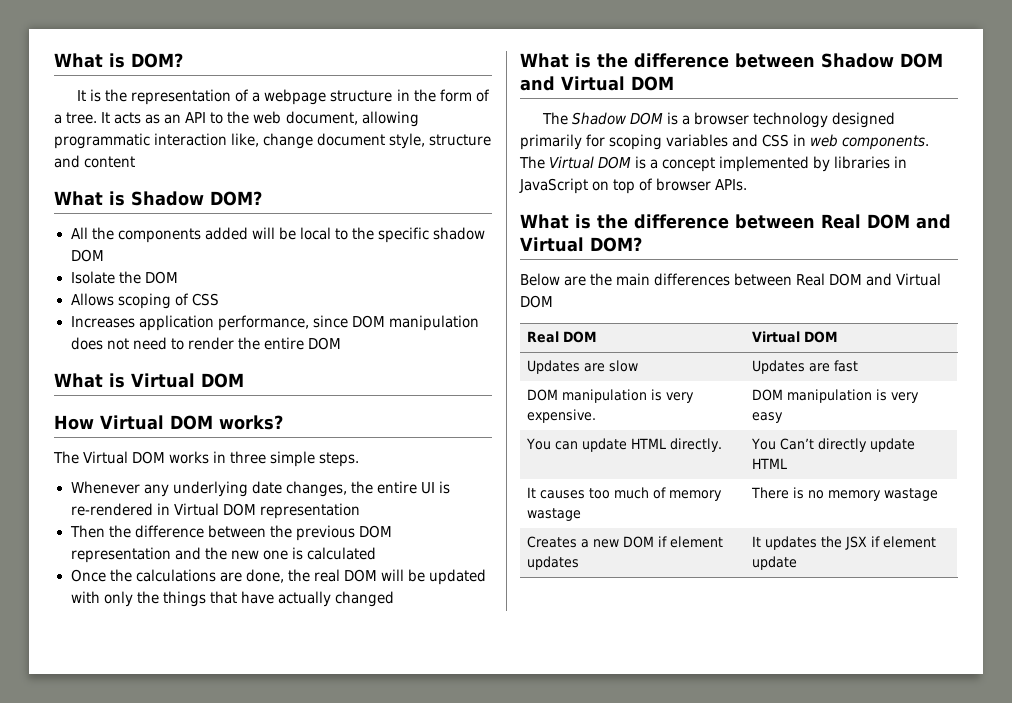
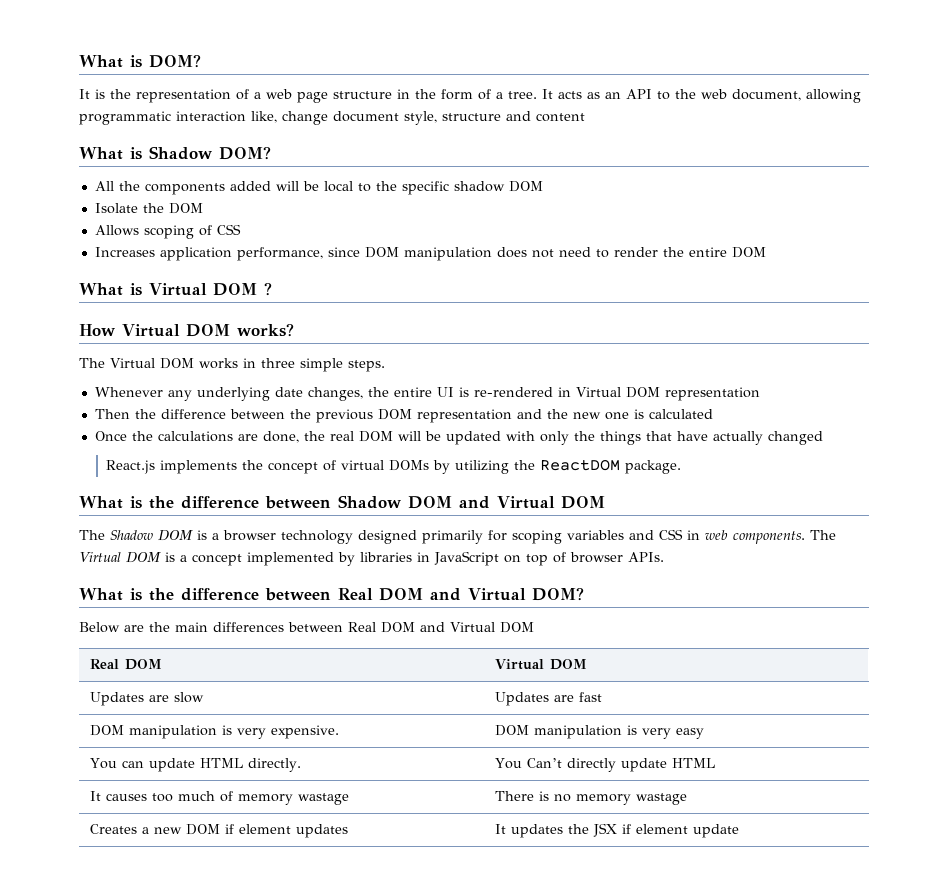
- It is the representation of a webpage structure in the form of a tree.
+ It is the representation of a web page structure in the form of a tree.
- What is Virtual DOM
+ What is Virtual DOM ?
+ React.js implements the concept of virtual DOMs by utilizing the ReactDOM package.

» **ASSIGNED TASK**
Should the entries hold any pictures, please omit those and print the remaining text exactly.

» **SOLUTION TO THE EXERCISE**
- It is the representation of a webpage structure in the form of a tree.
+ It is the representation of a web page structure in the form of a tree.
- What is Virtual DOM
+ What is Virtual DOM ?
+ React.js implements the concept of virtual DOMs by utilizing the ReactDOM package.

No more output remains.